**Task prompt:** Once the line with "to injury, when" is found in the data, output it and each following line exactly, up to and including the line with "- I didn't want", and nothing before or after.

**Records provided:**
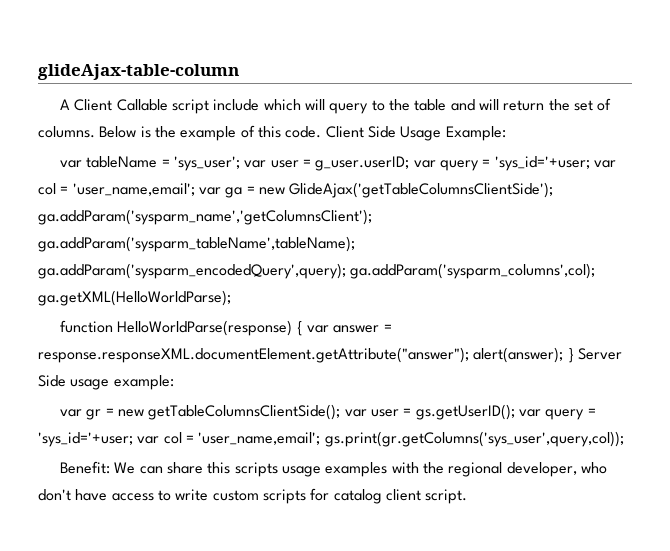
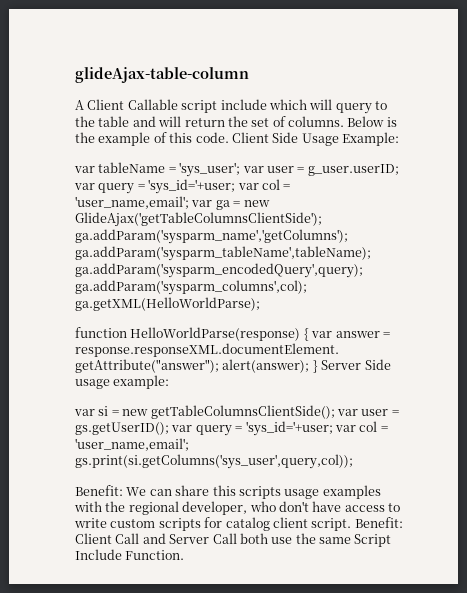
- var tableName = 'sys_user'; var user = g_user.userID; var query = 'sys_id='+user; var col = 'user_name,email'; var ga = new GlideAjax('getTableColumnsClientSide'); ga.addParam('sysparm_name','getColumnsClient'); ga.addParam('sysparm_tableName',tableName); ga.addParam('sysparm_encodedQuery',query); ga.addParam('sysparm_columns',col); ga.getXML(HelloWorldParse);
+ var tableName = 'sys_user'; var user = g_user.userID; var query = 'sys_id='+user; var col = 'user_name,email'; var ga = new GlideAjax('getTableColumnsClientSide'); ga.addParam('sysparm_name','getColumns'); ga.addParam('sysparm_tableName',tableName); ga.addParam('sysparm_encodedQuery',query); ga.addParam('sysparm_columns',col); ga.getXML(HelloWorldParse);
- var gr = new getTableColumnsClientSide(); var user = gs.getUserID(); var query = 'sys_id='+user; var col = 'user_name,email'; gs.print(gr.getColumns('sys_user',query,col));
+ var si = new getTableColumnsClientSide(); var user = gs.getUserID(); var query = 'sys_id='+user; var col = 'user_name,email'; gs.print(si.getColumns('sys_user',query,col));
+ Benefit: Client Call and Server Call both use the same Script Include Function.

==

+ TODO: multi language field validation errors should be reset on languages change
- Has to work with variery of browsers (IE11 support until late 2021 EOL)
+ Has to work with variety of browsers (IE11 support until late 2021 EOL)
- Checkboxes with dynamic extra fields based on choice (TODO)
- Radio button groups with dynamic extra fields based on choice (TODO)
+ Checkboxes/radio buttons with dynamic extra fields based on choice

...

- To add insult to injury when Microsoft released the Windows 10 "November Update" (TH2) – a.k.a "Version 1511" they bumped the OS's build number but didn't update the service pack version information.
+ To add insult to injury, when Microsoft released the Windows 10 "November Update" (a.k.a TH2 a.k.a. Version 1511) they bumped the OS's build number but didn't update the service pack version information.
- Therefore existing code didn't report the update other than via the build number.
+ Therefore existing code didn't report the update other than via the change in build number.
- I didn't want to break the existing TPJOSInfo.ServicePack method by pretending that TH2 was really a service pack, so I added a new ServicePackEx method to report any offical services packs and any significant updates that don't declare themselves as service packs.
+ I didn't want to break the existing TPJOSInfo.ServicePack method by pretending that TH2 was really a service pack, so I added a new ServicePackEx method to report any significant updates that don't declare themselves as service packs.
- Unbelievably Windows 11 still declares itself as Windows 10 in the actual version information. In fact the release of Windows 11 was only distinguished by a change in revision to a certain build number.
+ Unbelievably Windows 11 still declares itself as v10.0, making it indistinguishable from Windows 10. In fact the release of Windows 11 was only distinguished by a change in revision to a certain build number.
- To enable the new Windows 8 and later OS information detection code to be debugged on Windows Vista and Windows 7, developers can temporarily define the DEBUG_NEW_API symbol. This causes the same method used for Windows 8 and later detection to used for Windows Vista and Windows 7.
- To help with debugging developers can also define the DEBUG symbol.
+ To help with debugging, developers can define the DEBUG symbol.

**Solved exercise:**
+ To add insult to injury, when Microsoft released the Windows 10 "November Update" (a.k.a TH2 a.k.a. Version 1511) they bumped the OS's build number but didn't update the service pack version information.
- Therefore existing code didn't report the update other than via the build number.
+ Therefore existing code didn't report the update other than via the change in build number.
- I didn't want to break the existing TPJOSInfo.ServicePack method by pretending that TH2 was really a service pack, so I added a new ServicePackEx method to report any offical services packs and any significant updates that don't declare themselves as service packs.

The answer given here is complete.